Home Education Understanding the Concept of Hard Fork

Understanding the Concept of Hard Fork

There are many technical terms associated with the world of cryptocurrency and blockchain technology. A hard fork is one of the prominent terms that is often used by experts and crypto developers and the term is quite interesting in its logic and usability. To understand what a hard fork is, we must know what a fork stands for.

Fork and Hard Fork

A fork can be defined as an event in the world of cryptocurrency that goes on to split the protocol followed by the existing software into two different co-existing versions. These forks are often planned by developers, but some of the forks may also happen accidentally. The good thing is that most of the time, these forks do not have any destabilizing effect on the blockchain network. The requirement of forks arises when the developer wants to add some new features to the existing blockchain to make it more user-friendly or advanced in operating procedures.

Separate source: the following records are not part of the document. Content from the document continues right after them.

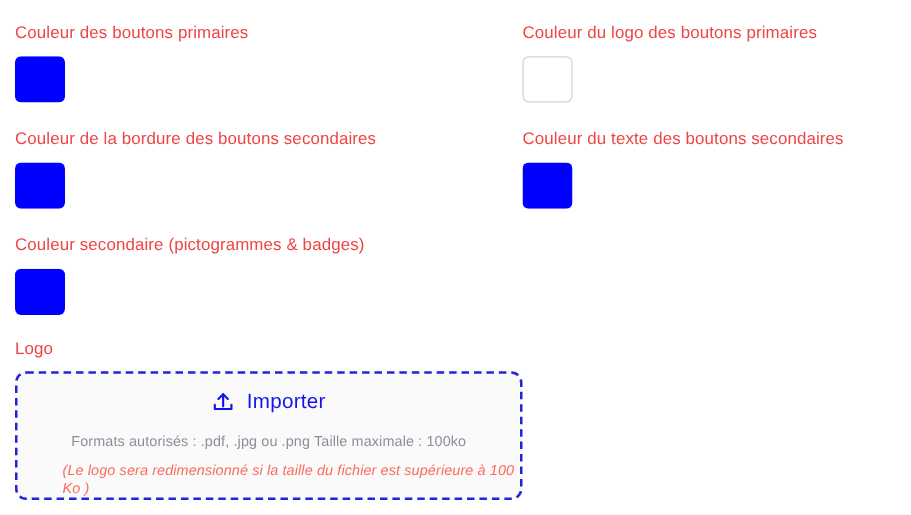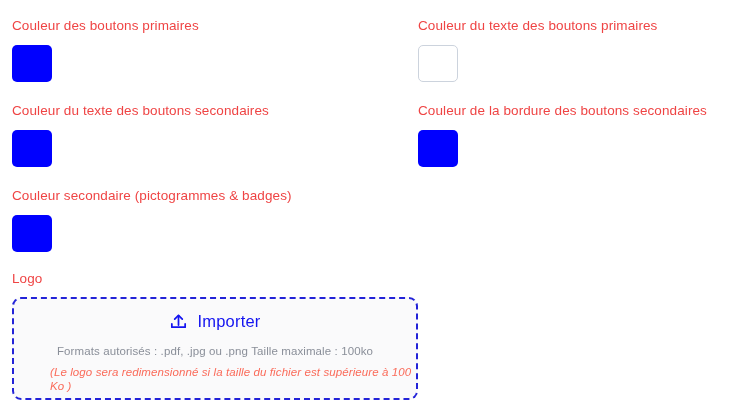--- a/index.html
+++ b/index.html
@@ -137,7 +137,7 @@
     </div>
 
     <div class="color-field">
-      <span class="field-label">Couleur du texte des boutons primaires</span>
+      <span class="field-label">Couleur du logo des boutons primaires</span>
       <div class="swatch bordered" style="background-color: rgb(255, 255, 255); border-color: rgb(204, 211, 221);"></div>
     </div>
 

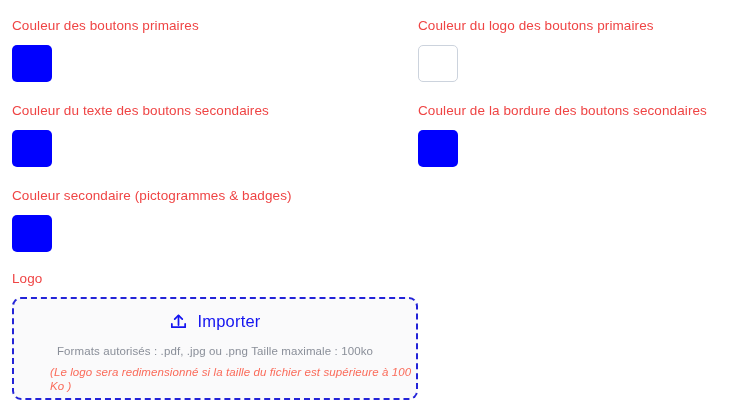--- a/index.html
+++ b/index.html
@@ -142,12 +142,12 @@
     </div>
 
     <div class="color-field">
-      <span class="field-label">Couleur du texte des boutons secondaires</span>
+      <span class="field-label">Couleur de la bordure des boutons secondaires</span>
       <div class="swatch" style="background-color: rgb(0, 0, 255);"></div>
     </div>
 
     <div class="color-field">
-      <span class="field-label">Couleur de la bordure des boutons secondaires</span>
+      <span class="field-label">Couleur du texte des boutons secondaires</span>
       <div class="swatch" style="background-color: rgb(0, 0, 255);"></div>
     </div>
 

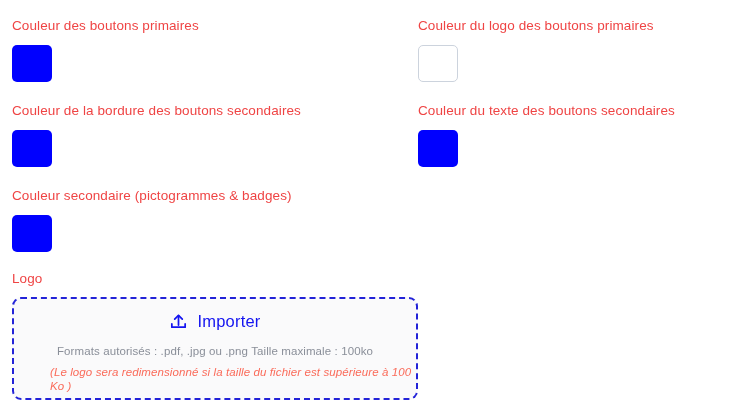--- a/index.html
+++ b/index.html
@@ -80,7 +80,7 @@
     display: flex;
     flex-direction: column;
     align-items: center;
-    justify-content: flex-start;
+    justify-content: space-between;
     padding-top: 13px;
   }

A hard fork can be defined as an event when a cryptocurrency splits into two different parts. The developers change the existing codes of the cryptocurrency, which essentially results in two versions of the coin – new version and old version. While in the soft fork, the emphasis is to make two versions of the coin compatible, the hard fork does just the opposite thing. The hard fork makes the two existing versions of the software incompatible to each other.

Real-World Examples

Take, for instance, Bitcoin Cash, which is a hard fork of the Bitcoin. Bitcoin Cash was created as a result of a hard fork after which two different assets – Bitcoin and Bitcoin Cash – came into existence. These two have their own value and are totally different right from their activation blocks to asset values. This essentially means that one cannot send Bitcoin Cash on the blockchain of Bitcoin and vice-versa. This is because the blockchain-related to Bitcoin Cash and Bitcoin are completely different as developers have added different codes in both of the blockchains to make them incompatible to each other, the event which is termed as a hard fork.

It is also important to notice that not every hard fork result in a new digital asset or a coin. Some hard forks are meant only to make software incompatible. For example, the hard fork of ethereum known by the name Byzantium has been created to make software incompatible rather than creating a new version of ethereum coin. Byzantium came as an essential upgrade for the software and once it is installed, the older versions of the blockchain became incompatible to the digital asset. But note that even after Byzantium, only ethereum is in existence as a digital asset which contrasts sharply to the case of Bitcoin where hard fork resulted in two digital assets – Bitcoin Cash and Bitcoin. In sum, a hard fork is related to the software and ultimately, it boils down to the codes used by the developer that define the direction and result of the hard fork.